**What to do**
What lines of the data below hold the string "database"? Copy each one out.

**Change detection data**
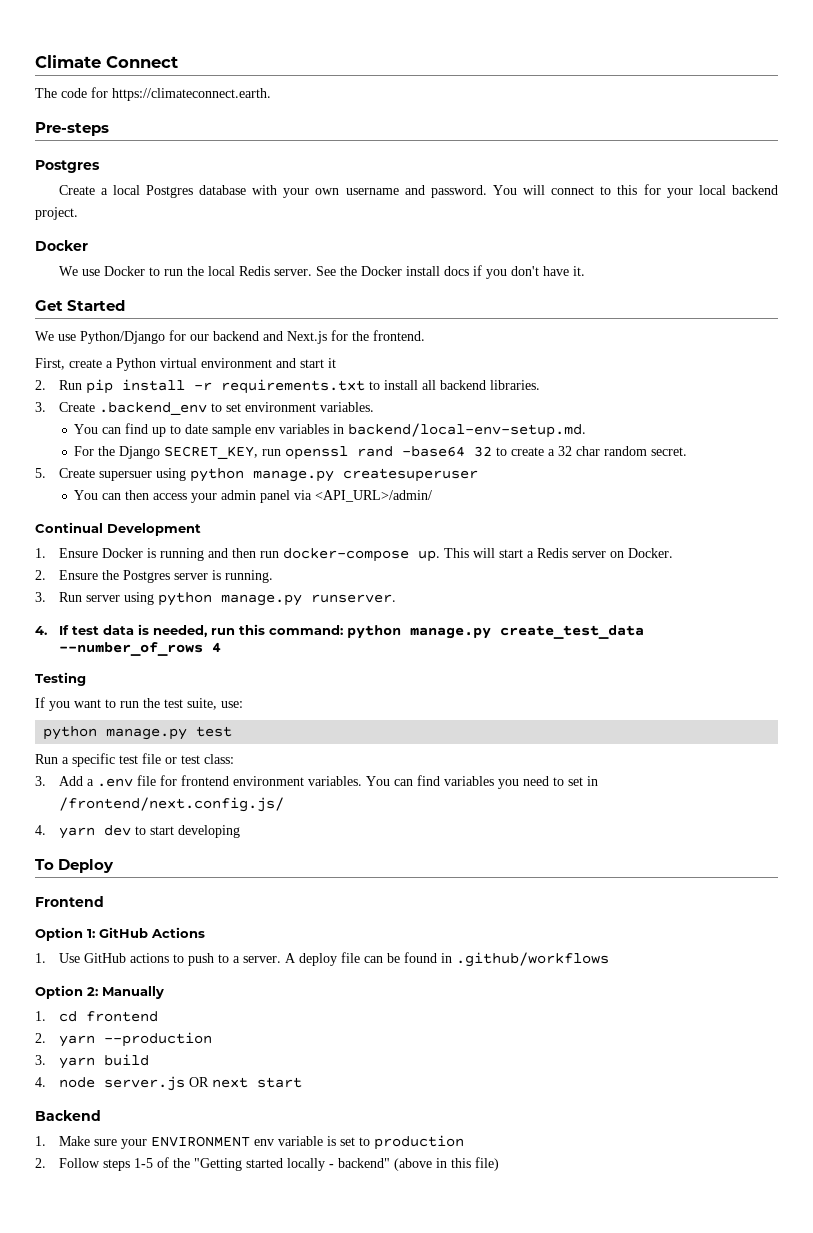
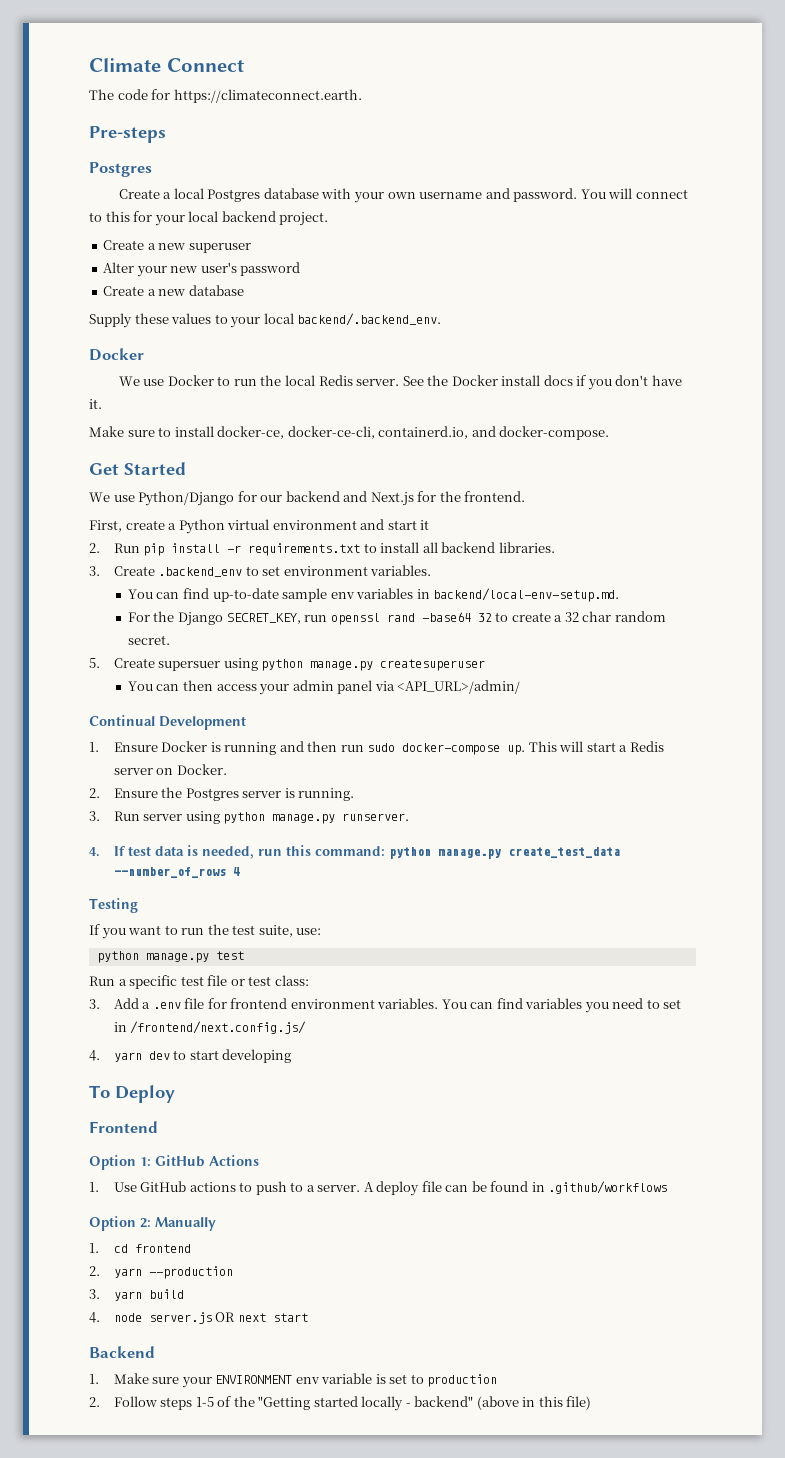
(78, 213) none -> [103,240,251,253] [103,262,301,277] [103,285,244,296] [89,313,442,328] // Create a new superuser // Alter your new user's password // Create a new database // Supply these values to your local backend/.backend_env.
(585, 271) none -> [89,426,610,440] // Make sure to install docker-ce, docker-ce-cli, containerd.io, and docker-compose.
[152,424,209,437] up to date -> [212,588,279,602] up-to-date
(279, 554) none -> [367,743,396,752] sudo

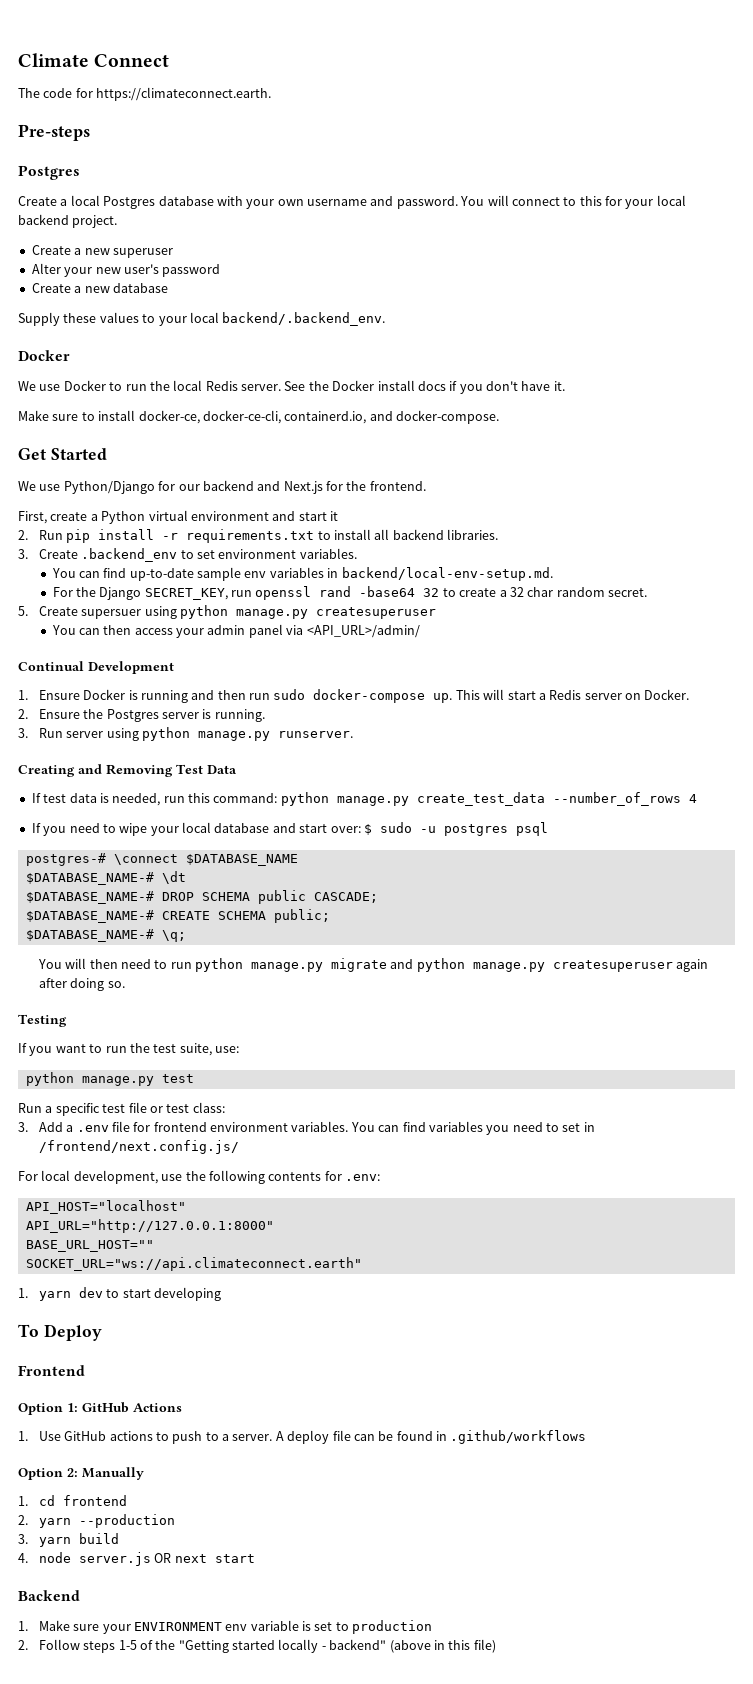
[89,847,100,857] 4. -> [18,764,237,777] Creating and Removing Test Data //
(240, 871) none -> [31,822,548,836] [25,853,298,866] [25,871,186,885] [25,890,378,904] [25,909,330,923] [25,929,186,942] [37,958,709,972] [38,978,125,991] // If you need to wipe your local database and start over: $ sudo -u postgres psql // postgres-# \connect $DATABASE_NAME // $DATABASE_NAME-# \dt // $DATABASE_NAME-# DROP SCHEMA public CASCADE; // $DATABASE_NAME-# CREATE SCHEMA public; // $DATABASE_NAME-# \q; // You will then need to run python manage.py migrate and python manage.py createsuperuser again after doing so.
[89,1050,100,1061] 4. -> [18,1170,380,1184] [25,1200,186,1214] [25,1219,274,1233] [25,1240,154,1252] [25,1257,362,1271] [18,1288,28,1298] For local development, use the following contents for .env: // API_HOST="localhost" // API_URL="http://127.0.0.1:8000" // BASE_URL_HOST="" // SOCKET_URL="ws://api.climateconnect.earth" // 1.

**Result below**
(78, 213) none -> [103,240,251,253] [103,262,301,277] [103,285,244,296] [89,313,442,328] // Create a new superuser // Alter your new user's password // Create a new database // Supply these values to your local backend/.backend_env.
(240, 871) none -> [31,822,548,836] [25,853,298,866] [25,871,186,885] [25,890,378,904] [25,909,330,923] [25,929,186,942] [37,958,709,972] [38,978,125,991] // If you need to wipe your local database and start over: $ sudo -u postgres psql // postgres-# \connect $DATABASE_NAME // $DATABASE_NAME-# \dt // $DATABASE_NAME-# DROP SCHEMA public CASCADE; // $DATABASE_NAME-# CREATE SCHEMA public; // $DATABASE_NAME-# \q; // You will then need to run python manage.py migrate and python manage.py createsuperuser again after doing so.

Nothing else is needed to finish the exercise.